**Try it:**
Give the data again exactly as written, without any of its pictures.

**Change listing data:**
+ + + + + + +

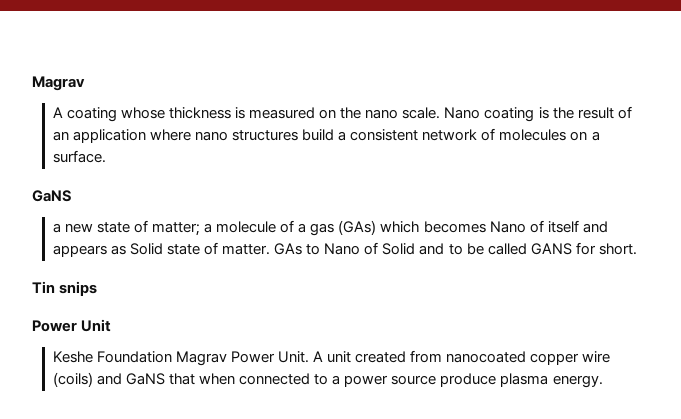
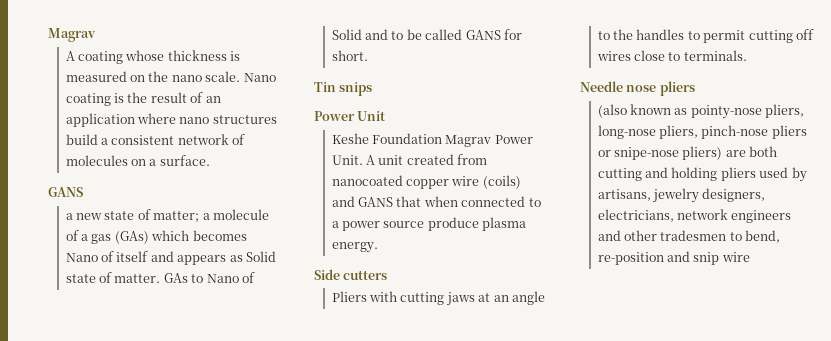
  Nano coating is the result of an application where nano structures build a consistent network of molecules on a surface.
- GaNS
+ GANS
- A unit created from nanocoated copper wire (coils) and GaNS that when connected to a power source produce plasma energy.
+ A unit created from nanocoated copper wire (coils) and GANS that when connected to a power source produce plasma energy.
+ Side cutters
+ Pliers with cutting jaws at an angle to the handles to permit cutting off wires close to terminals.
+ Needle nose pliers
+ (also known as pointy-nose pliers, long-nose pliers, pinch-nose pliers or snipe-nose pliers) are both cutting and holding pliers used by artisans, jewelry designers, electricians, network engineers and other tradesmen to bend, re-position and snip wire

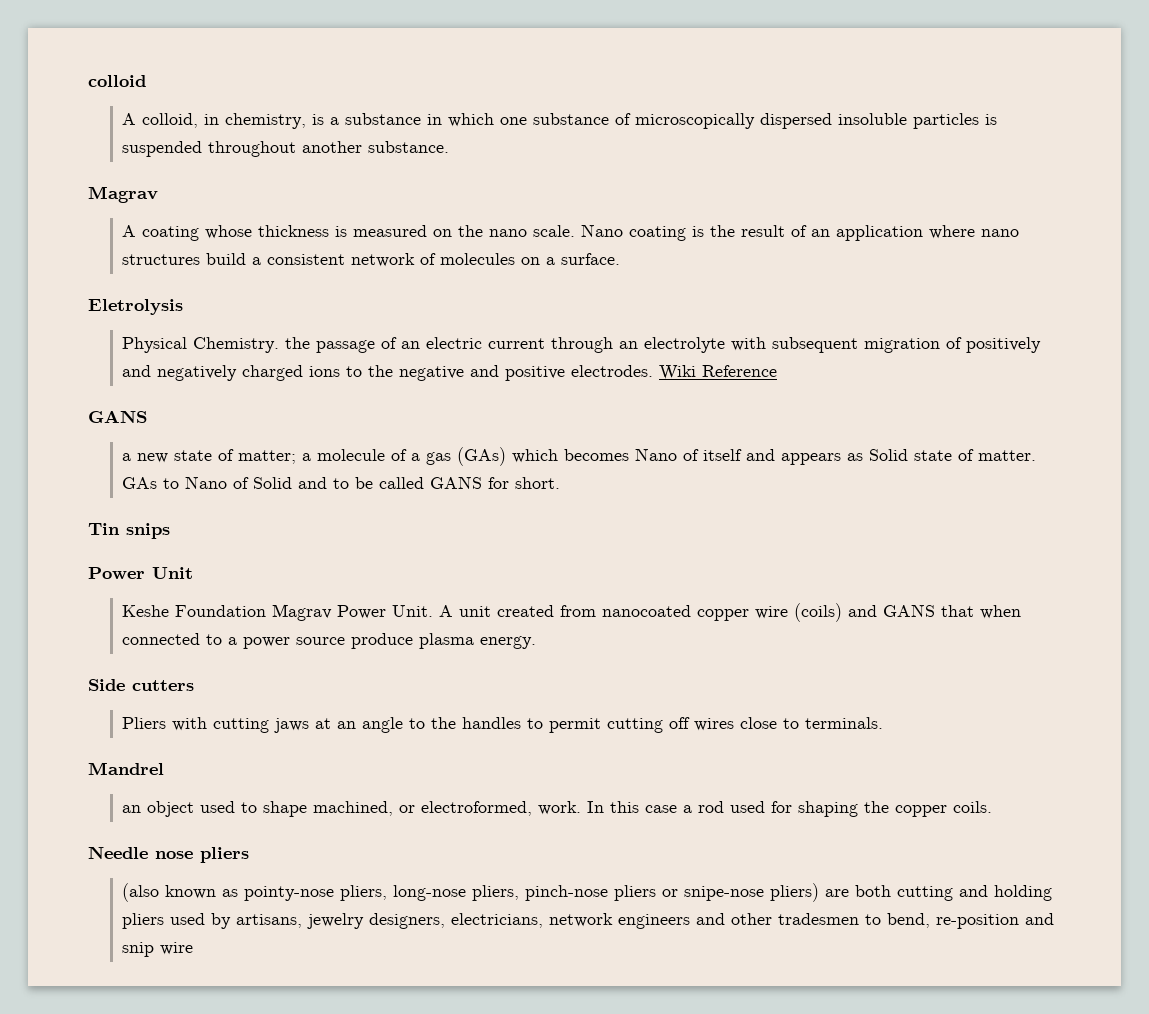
+ colloid
+ A colloid, in chemistry, is a substance in which one substance of microscopically dispersed insoluble particles is suspended throughout another substance.
+ Eletrolysis
+ Physical Chemistry. the passage of an electric current through an electrolyte with subsequent migration of positively and negatively charged ions to the negative and positive electrodes. Wiki Reference
+ Mandrel
+ an object used to shape machined, or electroformed, work. In this case a rod used for shaping the copper coils.

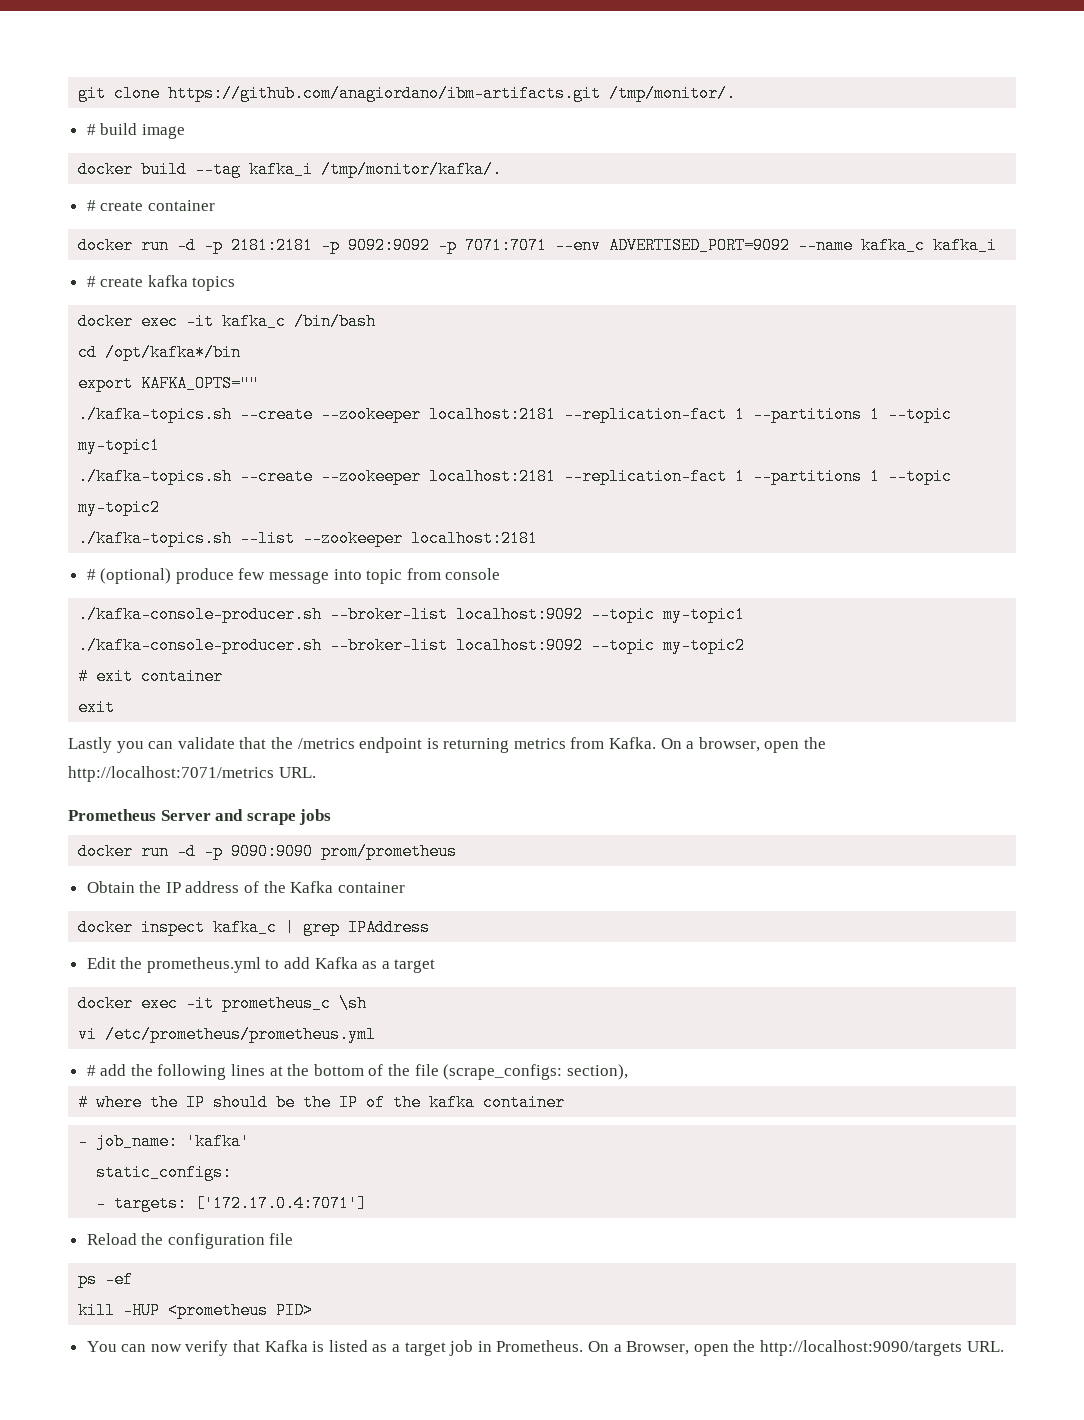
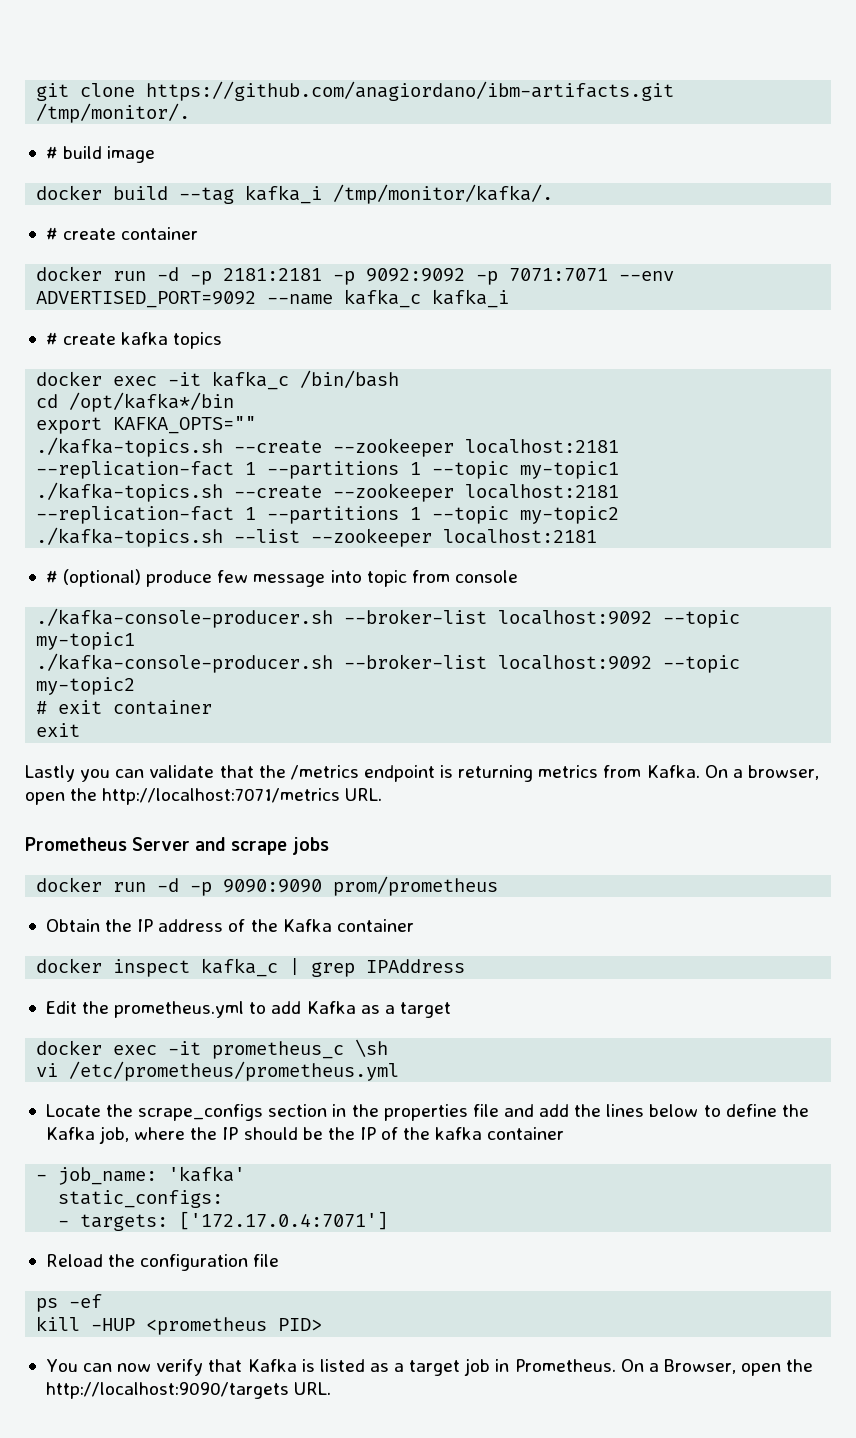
- # add the following lines at the bottom of the file (scrape_configs: section),
- # where the IP should be the IP of the kafka container
+ Locate the scrape_configs section in the properties file and add the lines below to define the Kafka job, where the IP should be the IP of the kafka container

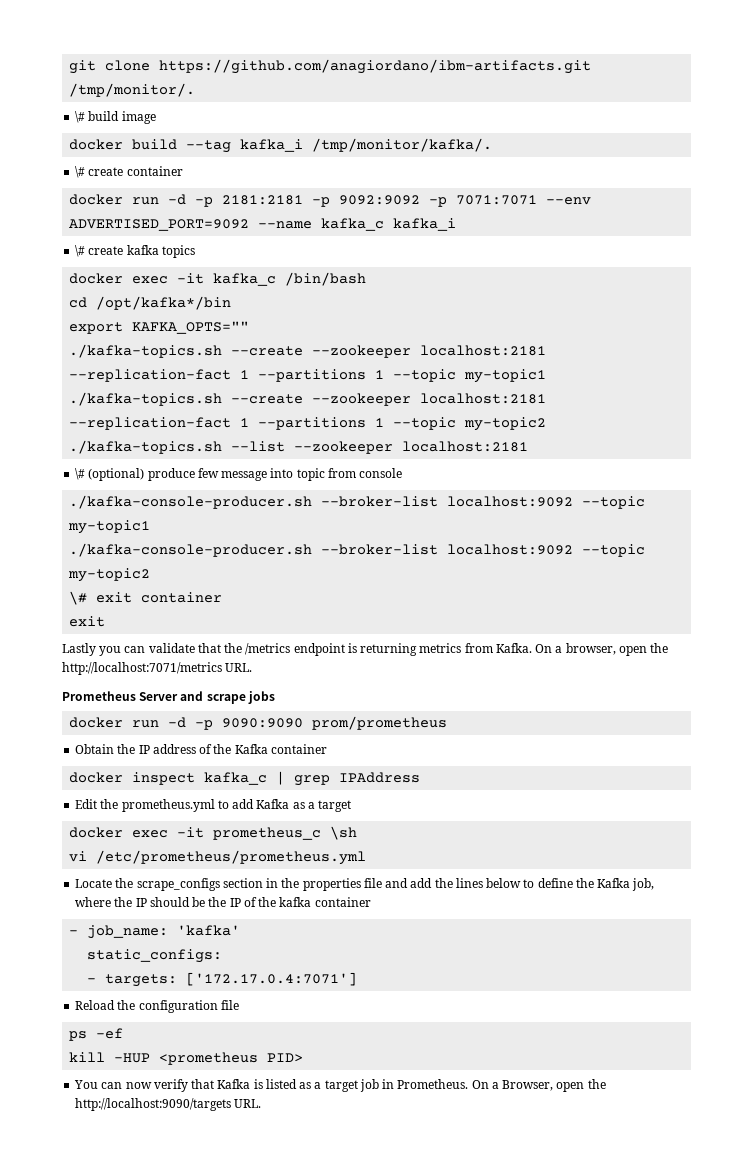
- # build image
+ \# build image
- # create container
+ \# create container
- # create kafka topics
+ \# create kafka topics
- # (optional) produce few message into topic from console
+ \# (optional) produce few message into topic from console
- # exit container
+ \# exit container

+ + + + + + +

**Exercise output:**
  Nano coating is the result of an application where nano structures build a consistent network of molecules on a surface.
- GaNS
+ GANS
- A unit created from nanocoated copper wire (coils) and GaNS that when connected to a power source produce plasma energy.
+ A unit created from nanocoated copper wire (coils) and GANS that when connected to a power source produce plasma energy.
+ Side cutters
+ Pliers with cutting jaws at an angle to the handles to permit cutting off wires close to terminals.
+ Needle nose pliers
+ (also known as pointy-nose pliers, long-nose pliers, pinch-nose pliers or snipe-nose pliers) are both cutting and holding pliers used by artisans, jewelry designers, electricians, network engineers and other tradesmen to bend, re-position and snip wire

+ colloid
+ A colloid, in chemistry, is a substance in which one substance of microscopically dispersed insoluble particles is suspended throughout another substance.
+ Eletrolysis
+ Physical Chemistry. the passage of an electric current through an electrolyte with subsequent migration of positively and negatively charged ions to the negative and positive electrodes. Wiki Reference
+ Mandrel
+ an object used to shape machined, or electroformed, work. In this case a rod used for shaping the copper coils.

- # add the following lines at the bottom of the file (scrape_configs: section),
- # where the IP should be the IP of the kafka container
+ Locate the scrape_configs section in the properties file and add the lines below to define the Kafka job, where the IP should be the IP of the kafka container

- # build image
+ \# build image
- # create container
+ \# create container
- # create kafka topics
+ \# create kafka topics
- # (optional) produce few message into topic from console
+ \# (optional) produce few message into topic from console
- # exit container
+ \# exit container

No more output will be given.